Southeast Alaska’s coastal temperate rainforest is part of the largest temperate rainforest in the world. The Tongass National Forest is a unique example of the temperate rainforest ecosystem in part because it has been more lightly influenced by human activity than the rainforests in the Lower 48. Furthermore, the Tongass is home to many of the world’s last remaining intact watersheds — entire drainages that stretch from ridgetop to ridgetop and from river headwaters to river mouths. These diverse watersheds distributed throughout Southeast Alaska support some of the most productive salmon runs left on the planet. The more than 5,000 salmon streams in the Tongass National Forest produce roughly one-third of all salmon caught on the West Coast and the Tongass National Forest yields about 70 percent of all salmon harvested from the country’s national forests.
Continued high salmon productivity in Southeast Alaska is directly tied to the health of the watersheds that produce these fish. The protection of this region’s most productive salmon watersheds is the key to maintaining the biodiversity and ecological integrity of the Tongass — and thereby the livelihoods of the people who depend upon healthy fisheries. All salmon need freshwater habitat for spawning and rearing and each salmon species uses different parts of a single watershed during specific seasons. Intact watersheds preserve the intricate connections among watershed functions, such as nutrient and sediment cycling, as well as habitat diversity. The greater the habitat diversity, the more resilient individual salmon populations will be over the long term. Even headwater streams without fish are important to downstream salmon habitat as they provide gravel for spawning habitat, and woody debris and food resources for salmon living downstream. Natural disturbances such as seasonal floods, beaver dams and the blow down of large trees also create a variety of habitats critical to salmon survival.
Only 35 percent of salmon and trout habitat is permanently protected at the watershed scale on the Tongass. Even less habitat is protected on Southeast Alaska’s non-Forest Service land. The Alaska Department of Fish & Game, which manages fisheries and salmon harvests, and the U.S. Forest Service, which manages watersheds and their freshwater habitat, are working hard with limited resources to maintain sustainable salmon stocks and the habitat that support these stocks. For example, the U.S. Forest Service is implementing an ambitious program to restore Tongass watersheds that have been degraded as a result of past logging practices. However, increasing population pressure and politically-driven resource development have the potential to inflict changes that have devastated salmon elsewhere. A large swath of high-value fish habitat in Southeast Alaska remains open to activities that could cause long-term problems.

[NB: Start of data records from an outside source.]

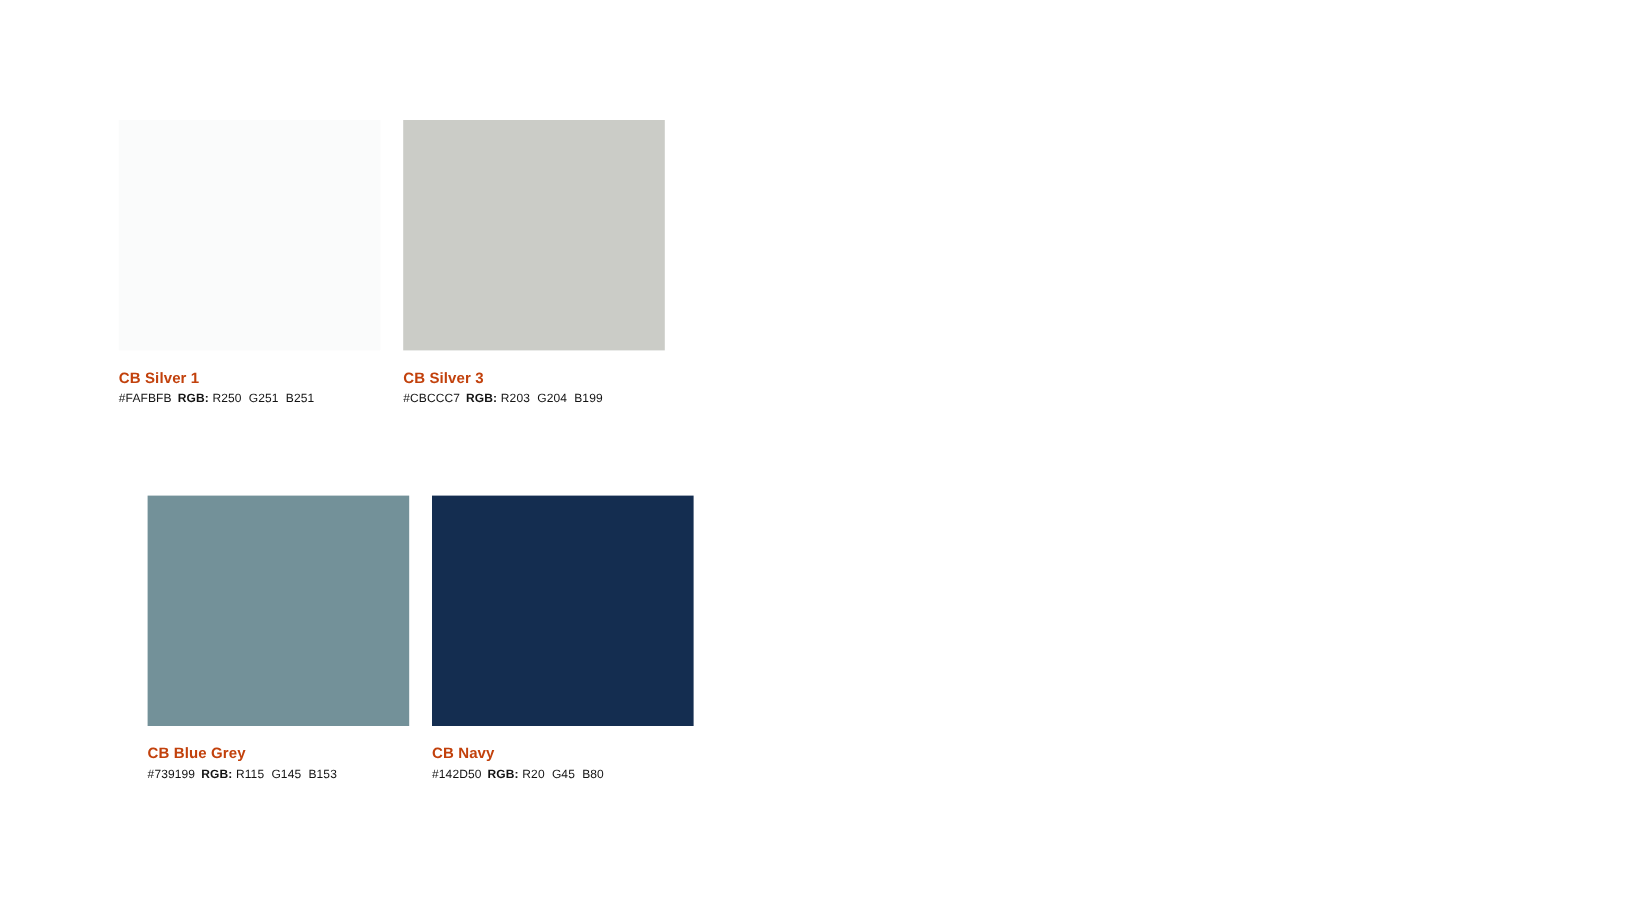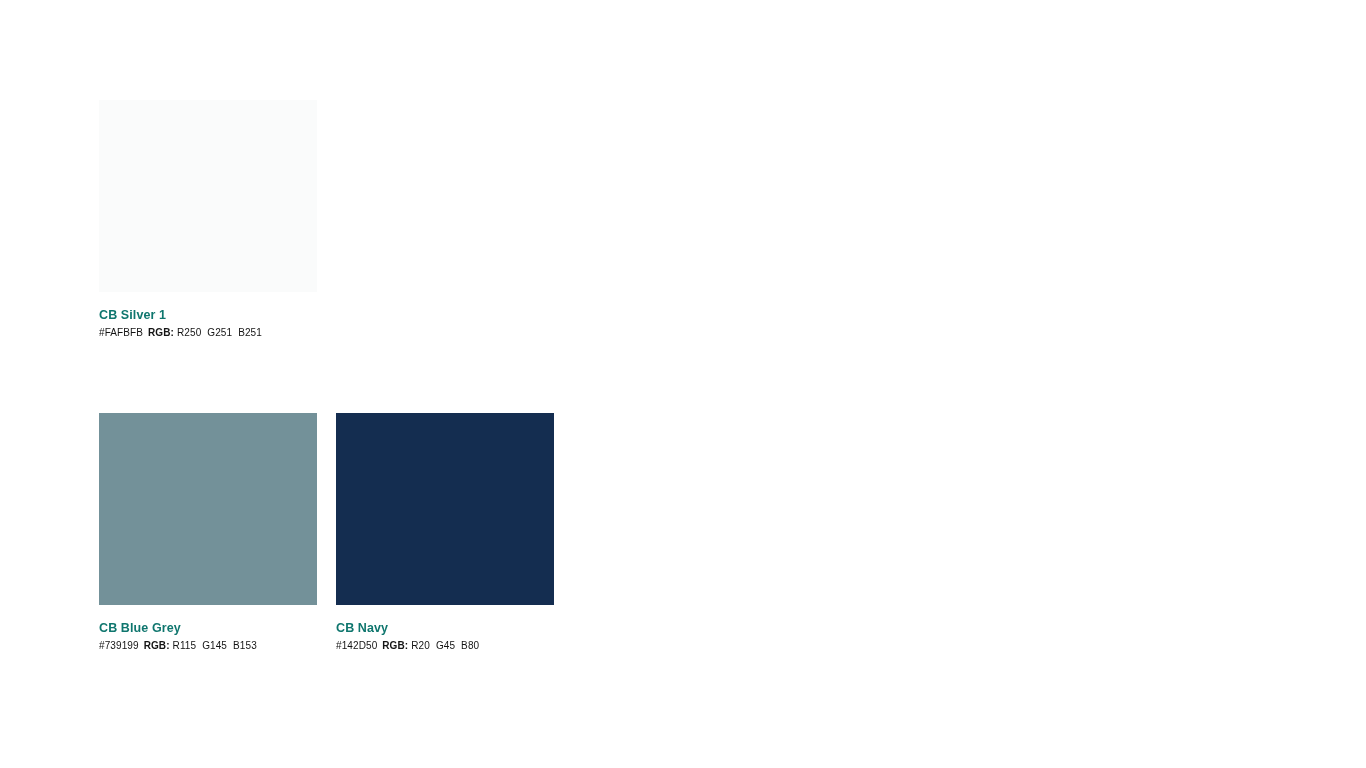--- a/index.html
+++ b/index.html
@@ -47,7 +47,7 @@
     margin-top: 14px;
     font-size: 12.5px;
     font-weight: bold;
-    color: #0f766e;
+    color: #c2410c;
     letter-spacing: 0.1px;
     line-height: 1.45;
     white-space: nowrap;

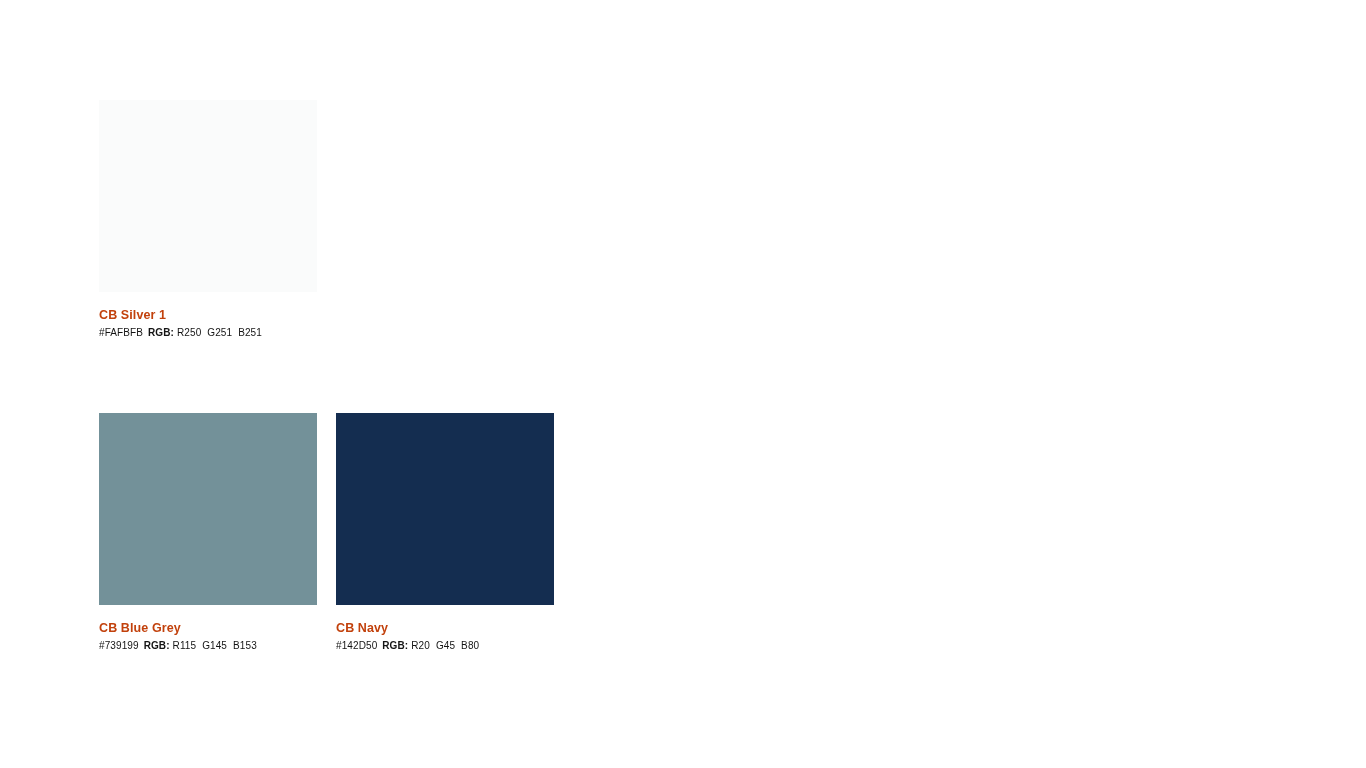--- a/index.html
+++ b/index.html
@@ -94,6 +94,13 @@
     </div>
 
 
+    <div class="swatch-card">
+      <span class="swatch-chip" style="background-color: rgb(203, 204, 199);"></span>
+      <div class="swatch-name">CB Silver 3</div>
+      <div class="swatch-values">
+        <span class="swatch-hex">#CBCCC7</span><span class="rgb-label">RGB:</span><span class="rgb-channel first">R203</span><span class="rgb-channel">G204</span><span class="rgb-channel">B199</span>
+      </div>
+    </div>
 
 
 

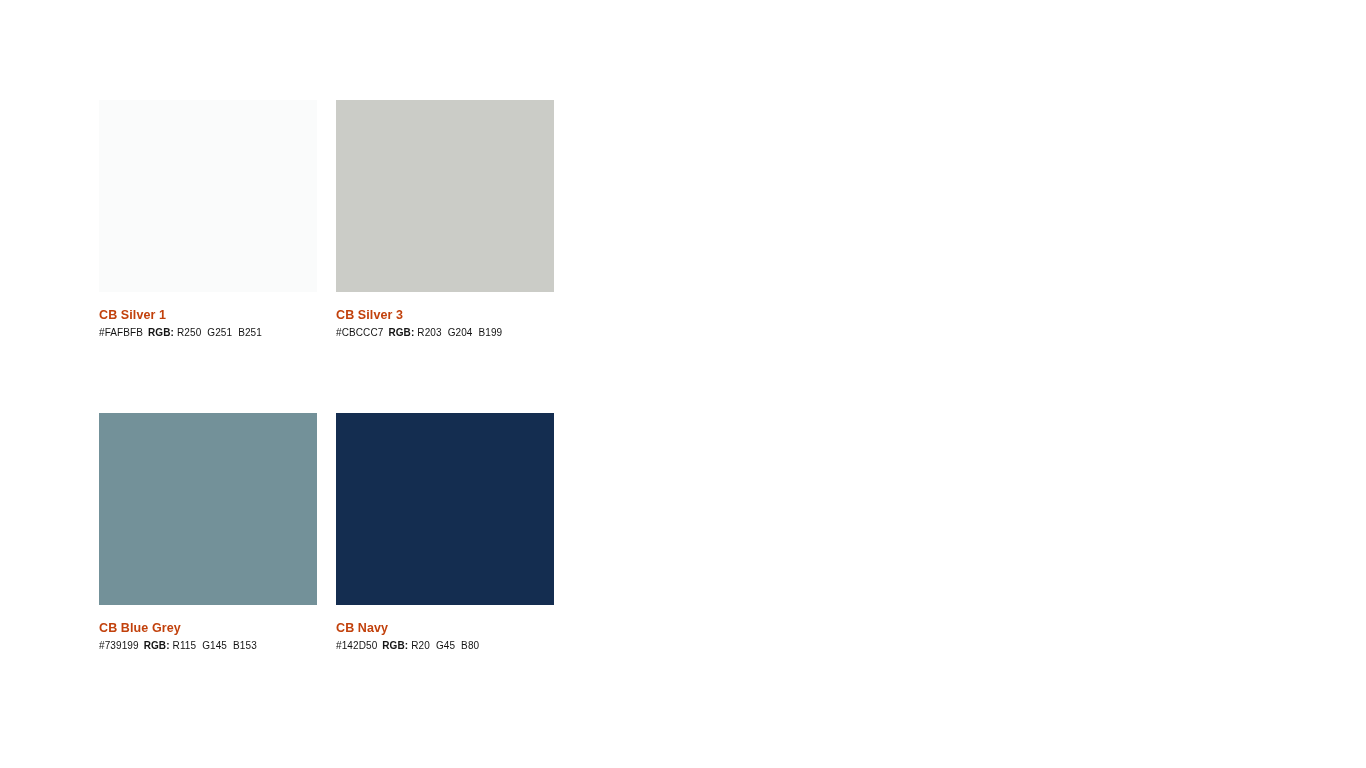--- a/index.html
+++ b/index.html
@@ -29,6 +29,7 @@
   }
   .palette-row.row-2 {
     margin-top: 72px;
+    margin-left: 24px;
   }
 
   .swatch-card {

Salmon is at the heart of the Southeast Alaska lifestyle. Salmon supported by Southeast Alaska’s unique rainforest ecosystem are a substantial economic resource to those who live and work in the region. An estimated 7,300 Southeast Alaskans are employed either directly or indirectly by local salmon and trout industries, and healthy salmon populations pump close to $1 billion into the local economy annually. Southeast Alaskans work in the commercial salmon fishery, the sport salmon fishery, the small businesses that support these fisheries and the retail trade that includes shops and restaurants that sell and serve fresh salmon. Salmon sustained by Southeast’s forested watersheds are also extremely valuable to subsistence, personal use and sport fishermen.
Although some important salmon-producing watersheds are protected from habitat-altering activities, many other high-quality watersheds do not have measures in place that will insure their natural functions are preserved throughout the entire watershed. The protection of 35 percent of Southeast Alaska’s high-value salmon watersheds is a good start, but greater protection for the remaining intact watersheds both in the national forest and elsewhere in Southeast Alaska is essential. Placing more of these watersheds into conservation status will ensure that our salmon fishing industries, as well as tourism and recreation, will be sustained well into the foreseeable future.
• Bryant has a Ph.D. and recently retired as a research fisheries biologist with the U.S. Forest Service after more than 30 years of service in Southeast Alaska. He is a certified fisheries scientist with the American Fisheries Society. Bryant resides in Douglas. Hardcastle has an master’s in coastal environmental management and was born and raised in Juneau. She is co-owner of Taku River Reds, a family-owned and operated salmon direct marketing company based in Juneau that specializes in premium, pressure-bled fresh and frozen salmon.